Lower access latency for your apps with AWS Wavelength and our telco partners

Our Global Infrastructure spans 108 Availability Zones (AZs) within 34 geographic AWS Regions around the world at the time of writing. To provide mobile apps with ultra-low latency access to the AWS cloud, we collaborate with telecom operators globally to offer AWS Wavelength. AWS Wavelength Zones integrate AWS compute and storage services within mobile networks. This post shows how to assess the latency difference between accessing cloud resources in a Wavelength Zone versus a Region.

What is latency, and how can a Wavelength Zone help?

Latency is the delay between two events, commonly a request and a response. It has many causes, including the time taken for the request to be processed, any time the request spends in a queue before being processed, and, in distributed systems, the time taken for the messages to be sent across the network. The latter, network latency, arises partly from the packet processing that occurs as switches and routers receive and forward packets, and partly from the physical distance that packets travel.

Network latency is typically measured as round-trip, or two-way latency.
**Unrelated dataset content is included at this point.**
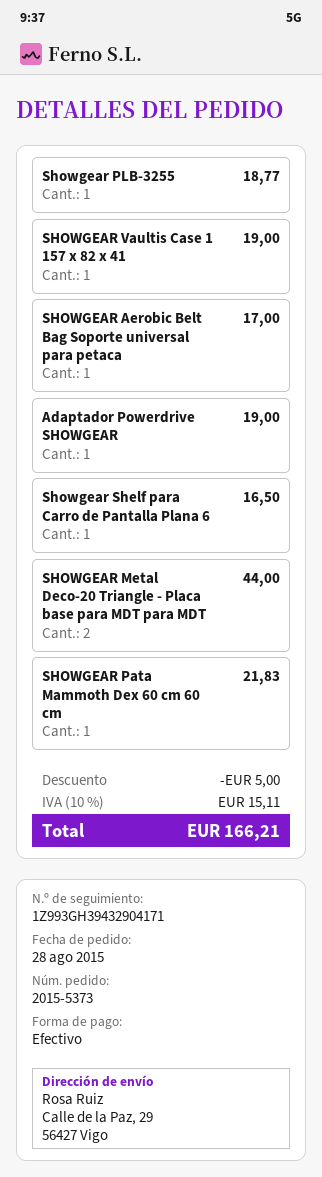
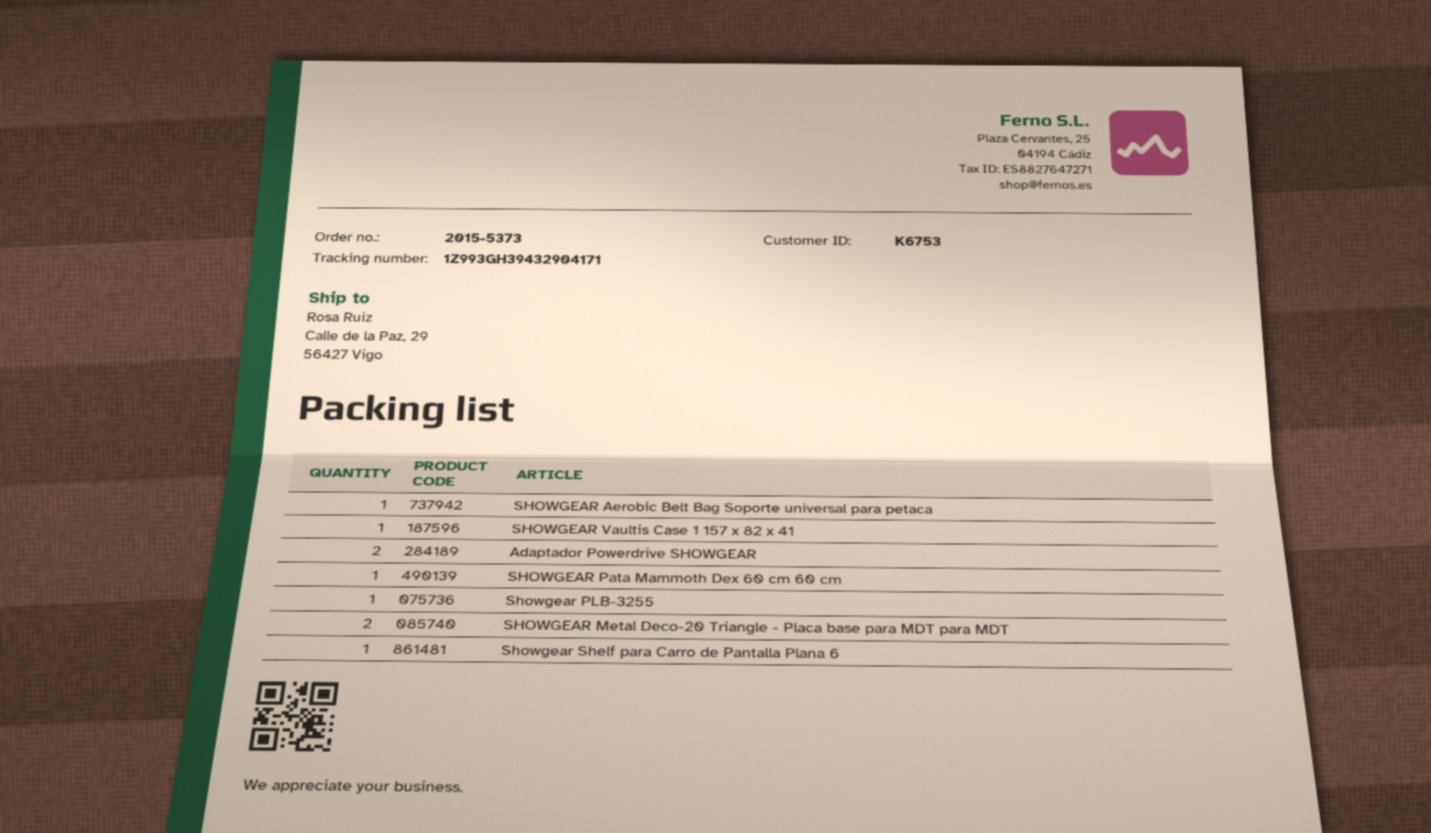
Adaptador Powerdrive SHOWGEAR: 1 -> 2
This includes both the time for the request message to travel through the network and the time for the response message to travel back. Excessive network latency can result in video freezing, dropped or garbled audio, or lag in online multiplayer games, all of which can be perceived as poor quality by users.

The following figure shows a simple schematic of a mobile device, or user equipment (UE), connected to an operator’s radio access network (RAN). The RAN, in turn, connects to a packet core via the backhaul and transmission network. The packet core is responsible for authenticating and authorizing the UE, managing its mobility, and connecting to the wider internet.
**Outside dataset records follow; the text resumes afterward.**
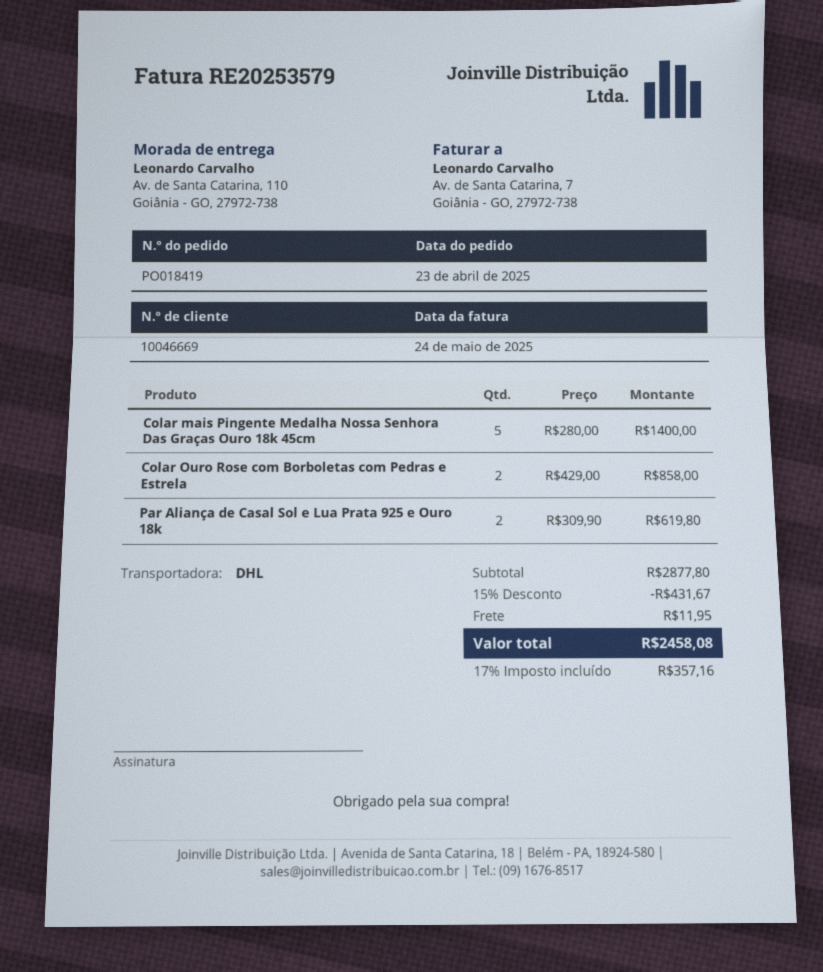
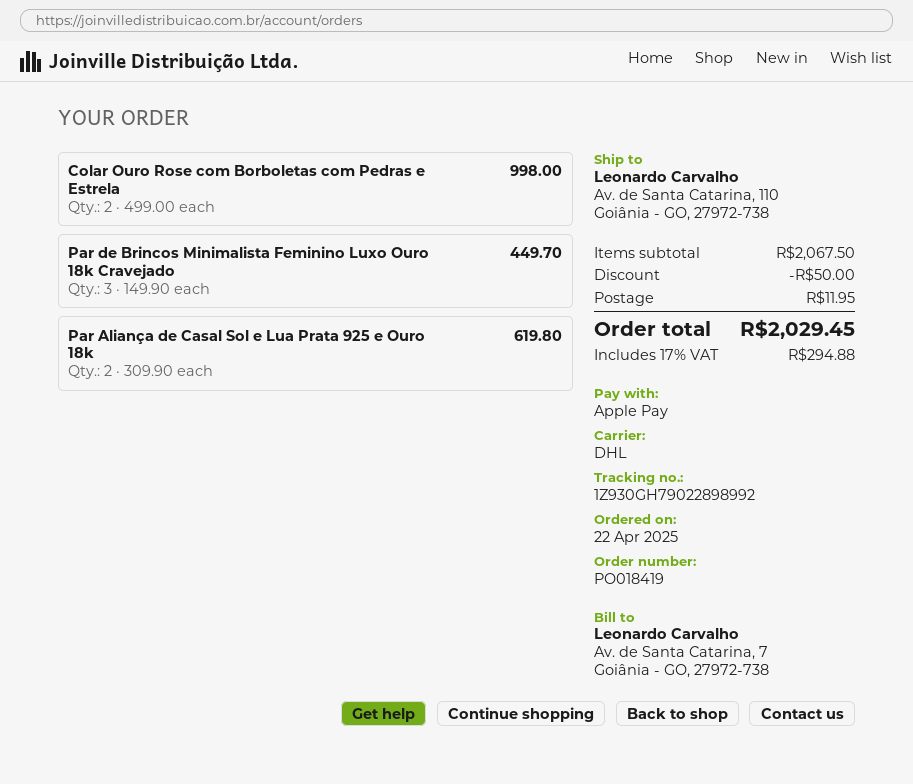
order date: 2025-04-23 -> 2025-04-22
Colar mais Pingente Medalha Nossa Senhora Das Graças Ouro 18k 45cm: 5 x 280.00 = 1400.00 -> none
Colar Ouro Rose com Borboletas com Pedras e Estrela: 2 x 429.00 = 858.00 -> 2 x 499.00 = 998.00
Par de Brincos Minimalista Feminino Luxo Ouro 18k Cravejado: none -> 3 x 149.90 = 449.70
subtotal: 2877.80 -> 2067.50
discount: 431.67 -> 50.00
tax: 17% = 357.16 -> 17% = 294.88
total: 2458.08 -> 2029.45

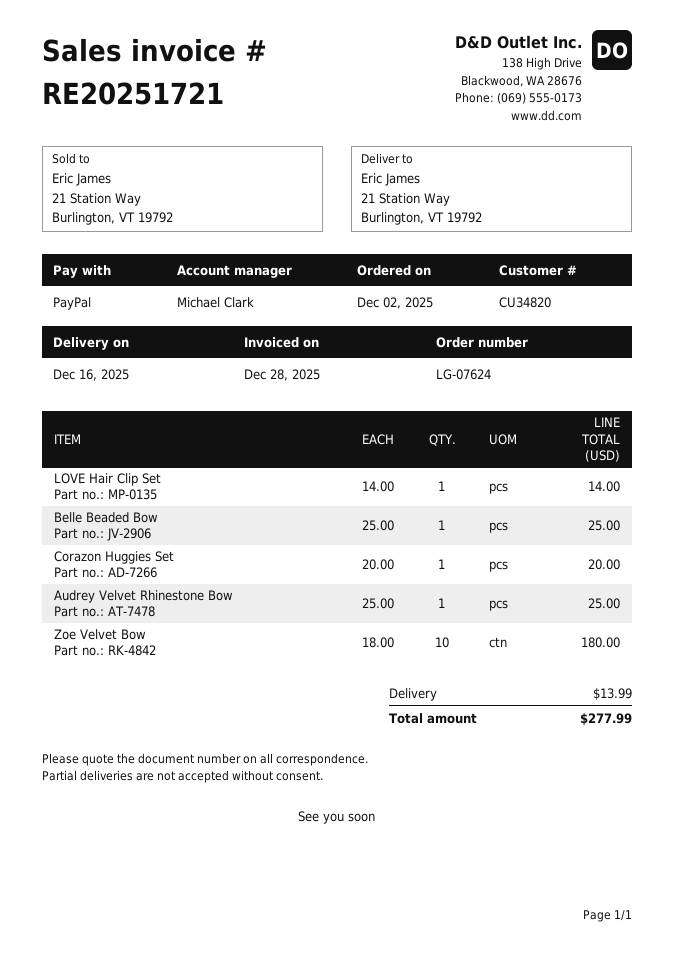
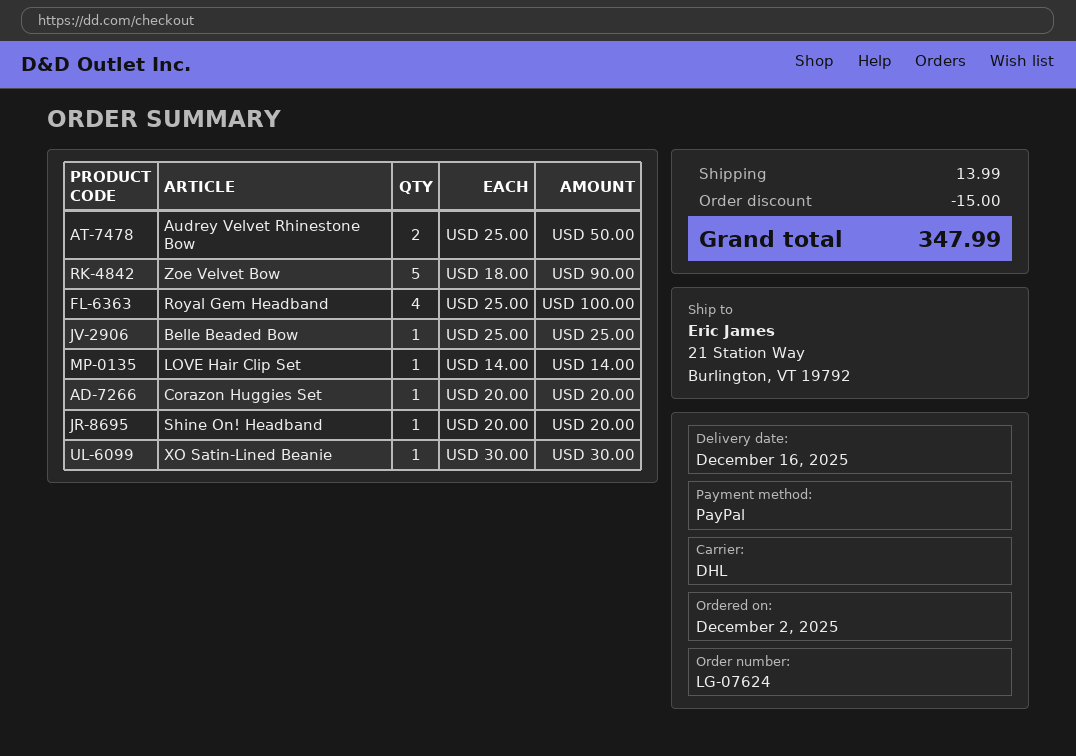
Audrey Velvet Rhinestone Bow: 1 x 25.00 = 25.00 -> 2 x 25.00 = 50.00
Zoe Velvet Bow: 10 x 18.00 = 180.00 -> 5 x 18.00 = 90.00
Royal Gem Headband: none -> 4 x 25.00 = 100.00
Shine On! Headband: none -> 1 x 20.00 = 20.00
XO Satin-Lined Beanie: none -> 1 x 30.00 = 30.00
discount: none -> 15.00
total: 277.99 -> 347.99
Figure 1: Mobile device connectivity to AWS Region and Wavelength Zone

The picture is simplified, especially in terms of the packet core’s components, its distribution across physical locations, and the variants it comes in (EPC for 4G or 5GC for 5G). This distributed design is for two main reasons: first, resiliency, so that problems at one individual site do not affect overall system availability, which is similar to the way that AWS creates fault isolation boundaries between AZs. Second, performance, so that user experience is good regardless of where they are in the operator’s territory.

When AWS and an operator partner to build a Wavelength Zone, AWS compute and storage services are embedded within telco providers’ data centers at the edge of the 5G network. This placement aims to minimize network latency by reducing the physical distance and number of network hops that the packets traverse.

Evaluating Wavelength Zones for your needs

There are many factors that can affect the round-trip latency between the app on the UE and its AWS resources in the Region or Wavelength Zone. Some examples of these are: the UE’s physical location, the RAN and backhaul network design, the mobile core site locations, the packet core technology (4G or 5G), and the locations of the AZs that make up the closest Region.

One of the strongest benefits of the AWS cloud is that common APIs and services are available whether running in a Region, a Wavelength Zone, or other types of AWS compute infrastructure. This gives developers a “write once, run anywhere” experience. However, even taking this into account, moving resources from a Region to a Wavelength Zone takes some development and operational effort. In addition, prices for Amazon Elastic Compute Cloud (Amazon EC2) instances and other AWS resources in Wavelength Zones may differ from prices than in the parent Region. Therefore, it is logical to evaluate whether the reduction in round-trip latency justifies these incremental investments.

We can make estimates of the contribution to network latency due to physical distance. Light in a fiber-optic cable, or an electrical signal in copper, travels at about 70% of the speed of light in a vacuum. This gives a rough estimate of one millisecond of round-trip latency for every 100km (~63 miles) of physical distance between two points. However, the network path between two locations does not necessarily follow a straight line, and may indeed be much more indirect than that. Moreover, the packet handling delay is typically the greater fraction of overall network latency, and thus cannot so easily be estimated. Therefore, we need the ability to measure the round-trip latency between a UE and a Region or Wavelength Zone.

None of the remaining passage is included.